>>
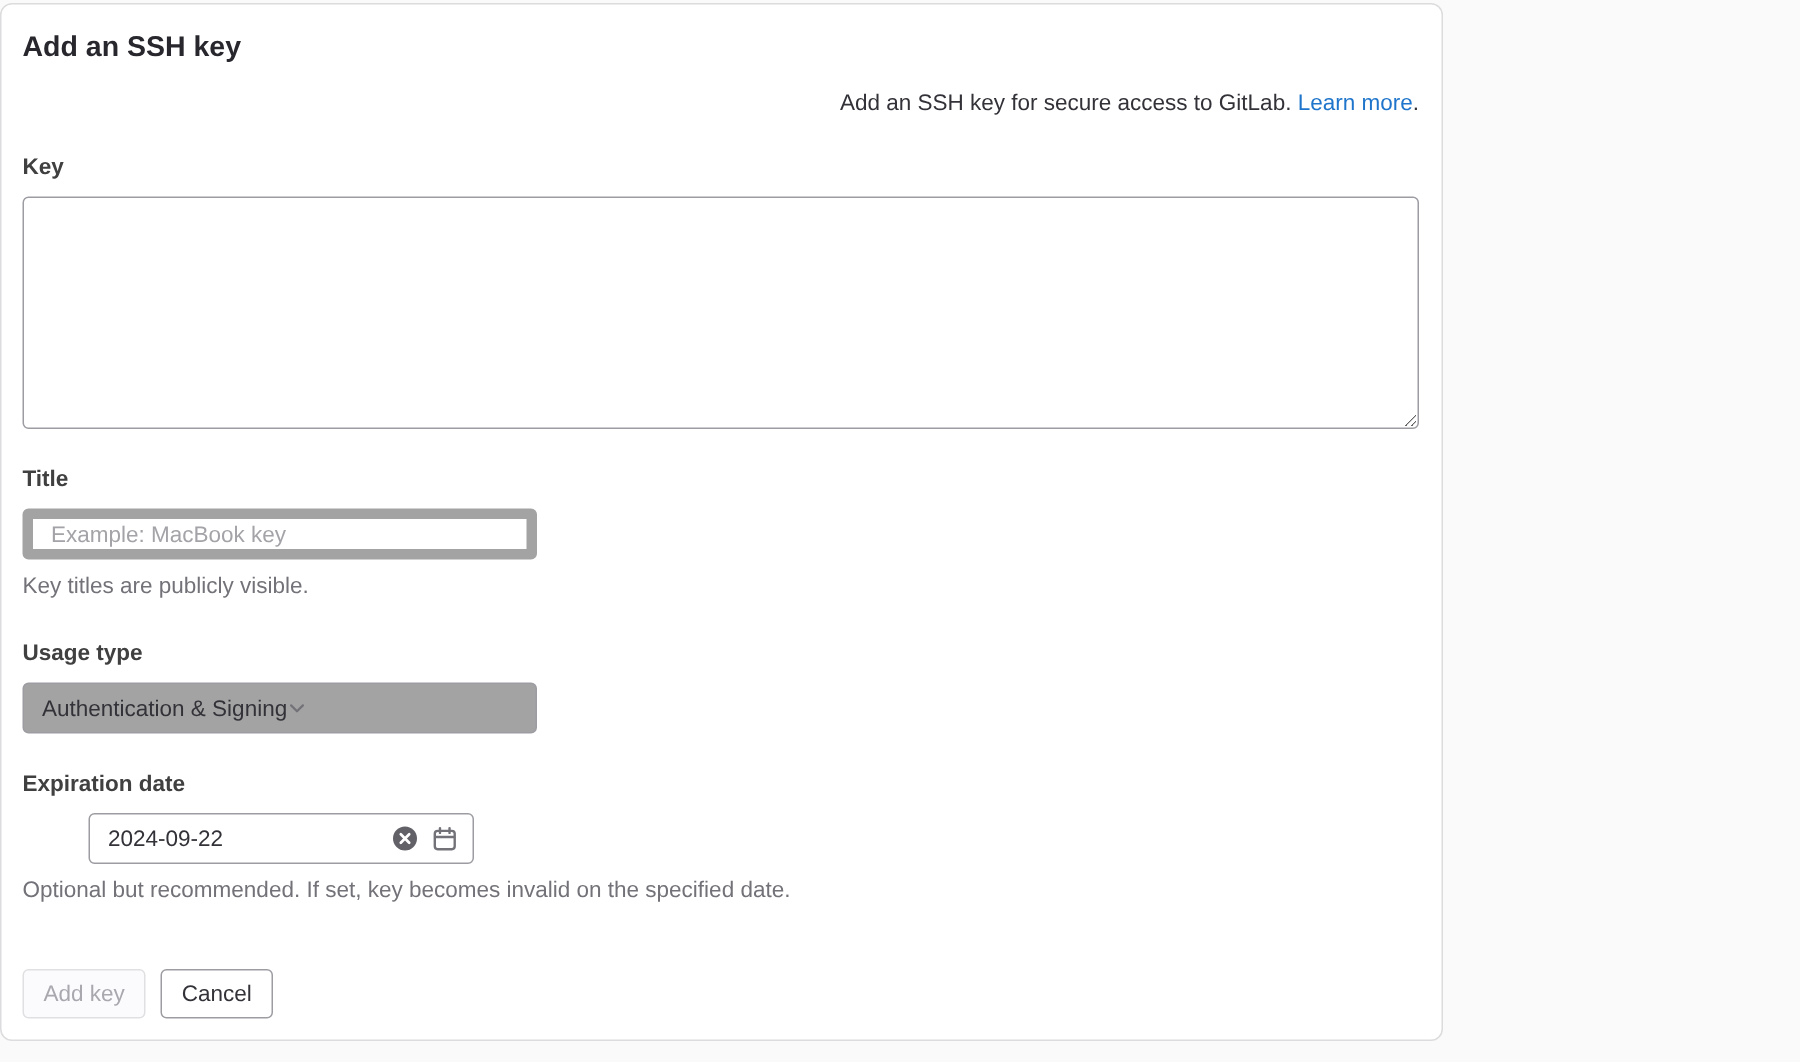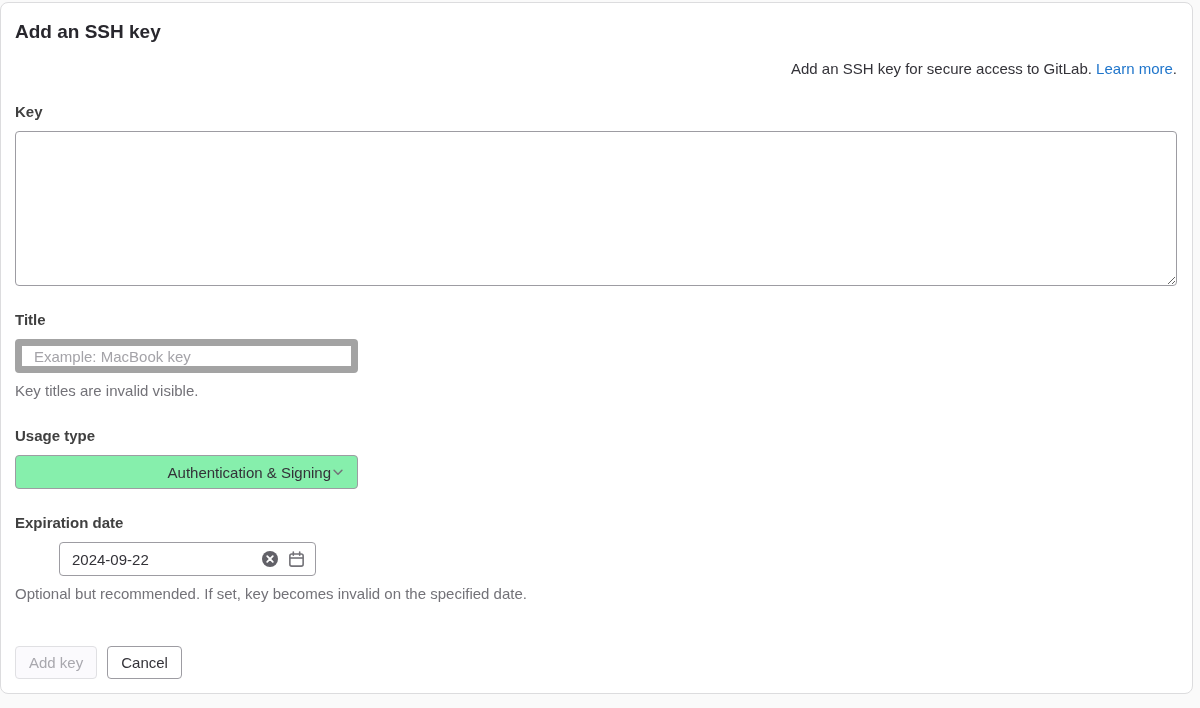--- a/index.html
+++ b/index.html
@@ -8,21 +8,21 @@
     padding: 0;
     width: 1200px;
     height: 708px;
     background: #fafafa;
     font-family: "Liberation Sans", sans-serif;
     font-size: 15px;
     color: #333238;
     overflow: hidden;
   }
   .panel {
-    width: 1193px;
+    width: 962px;
     height: 692px;
     margin-top: 2px;
     background: #ffffff;
     border: 1px solid #dcdcde;
     border-radius: 8px;
     padding: 15px 15px 0 14px;
   }
   .page-title {
     margin: 2px 0 14px 0;
     font-size: 19px;
@@ -77,24 +77,24 @@
     color: #333238;
     outline: none;
     background: #fff;
   }
   input::placeholder { color: #a4a3a8; opacity: 1; }
   .select-box {
     width: 343px;
     height: 34px;
     border: 1px solid #9d9ca2;
     border-radius: 4px;
-    background: #86efac;
+    background: #a3a3a3;
     display: flex;
     align-items: center;
-    justify-content: flex-end;
+    justify-content: flex-start;
     padding: 0 12px;
     cursor: pointer;
   }
   .select-value { color: #333238; }
   .date-wrap {
     width: 257px;
     height: 34px;
     border: 1px solid #9d9ca2;
     border-radius: 4px;
     background: #fff;
@@ -157,21 +157,21 @@
   <p class="page-description"><span>Add an SSH key for secure access to GitLab. </span><a class="learn-more" href="#">Learn more</a><span>.</span></p>
 
   <div class="form-group first">
     <label class="form-label">Key</label>
     <textarea class="key-textarea" value="" style=""></textarea>
   </div>
 
   <div class="form-group">
     <label class="form-label">Title</label>
     <input type="text" class="text-input" placeholder="Example: MacBook key" style="">
-    <div class="form-help">Key titles are invalid visible.</div>
+    <div class="form-help">Key titles are publicly visible.</div>
   </div>
 
   <div class="form-group">
     <label class="form-label">Usage type</label>
     <div class="select-box" role="combobox">
       <span class="select-value">Authentication &amp; Signing</span>
       <span style="display:flex;">
         <svg width="14" height="14" viewBox="0 0 16 16" fill="none">
           <path d="M3.5 6 L8 10.5 L12.5 6" stroke="#737278" stroke-width="1.7" stroke-linecap="round" stroke-linejoin="round"></path>
         </svg>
<<
WORK ITEM =
Output the full set of records above without changing a word, and drop the images.

TASK SOLUTION =
--- a/index.html
+++ b/index.html
@@ -8,21 +8,21 @@
     padding: 0;
     width: 1200px;
     height: 708px;
     background: #fafafa;
     font-family: "Liberation Sans", sans-serif;
     font-size: 15px;
     color: #333238;
     overflow: hidden;
   }
   .panel {
-    width: 1193px;
+    width: 962px;
     height: 692px;
     margin-top: 2px;
     background: #ffffff;
     border: 1px solid #dcdcde;
     border-radius: 8px;
     padding: 15px 15px 0 14px;
   }
   .page-title {
     margin: 2px 0 14px 0;
     font-size: 19px;
@@ -77,24 +77,24 @@
     color: #333238;
     outline: none;
     background: #fff;
   }
   input::placeholder { color: #a4a3a8; opacity: 1; }
   .select-box {
     width: 343px;
     height: 34px;
     border: 1px solid #9d9ca2;
     border-radius: 4px;
-    background: #86efac;
+    background: #a3a3a3;
     display: flex;
     align-items: center;
-    justify-content: flex-end;
+    justify-content: flex-start;
     padding: 0 12px;
     cursor: pointer;
   }
   .select-value { color: #333238; }
   .date-wrap {
     width: 257px;
     height: 34px;
     border: 1px solid #9d9ca2;
     border-radius: 4px;
     background: #fff;
@@ -157,21 +157,21 @@
   <p class="page-description"><span>Add an SSH key for secure access to GitLab. </span><a class="learn-more" href="#">Learn more</a><span>.</span></p>
 
   <div class="form-group first">
     <label class="form-label">Key</label>
     <textarea class="key-textarea" value="" style=""></textarea>
   </div>
 
   <div class="form-group">
     <label class="form-label">Title</label>
     <input type="text" class="text-input" placeholder="Example: MacBook key" style="">
-    <div class="form-help">Key titles are invalid visible.</div>
+    <div class="form-help">Key titles are publicly visible.</div>
   </div>
 
   <div class="form-group">
     <label class="form-label">Usage type</label>
     <div class="select-box" role="combobox">
       <span class="select-value">Authentication &amp; Signing</span>
       <span style="display:flex;">
         <svg width="14" height="14" viewBox="0 0 16 16" fill="none">
           <path d="M3.5 6 L8 10.5 L12.5 6" stroke="#737278" stroke-width="1.7" stroke-linecap="round" stroke-linejoin="round"></path>
         </svg>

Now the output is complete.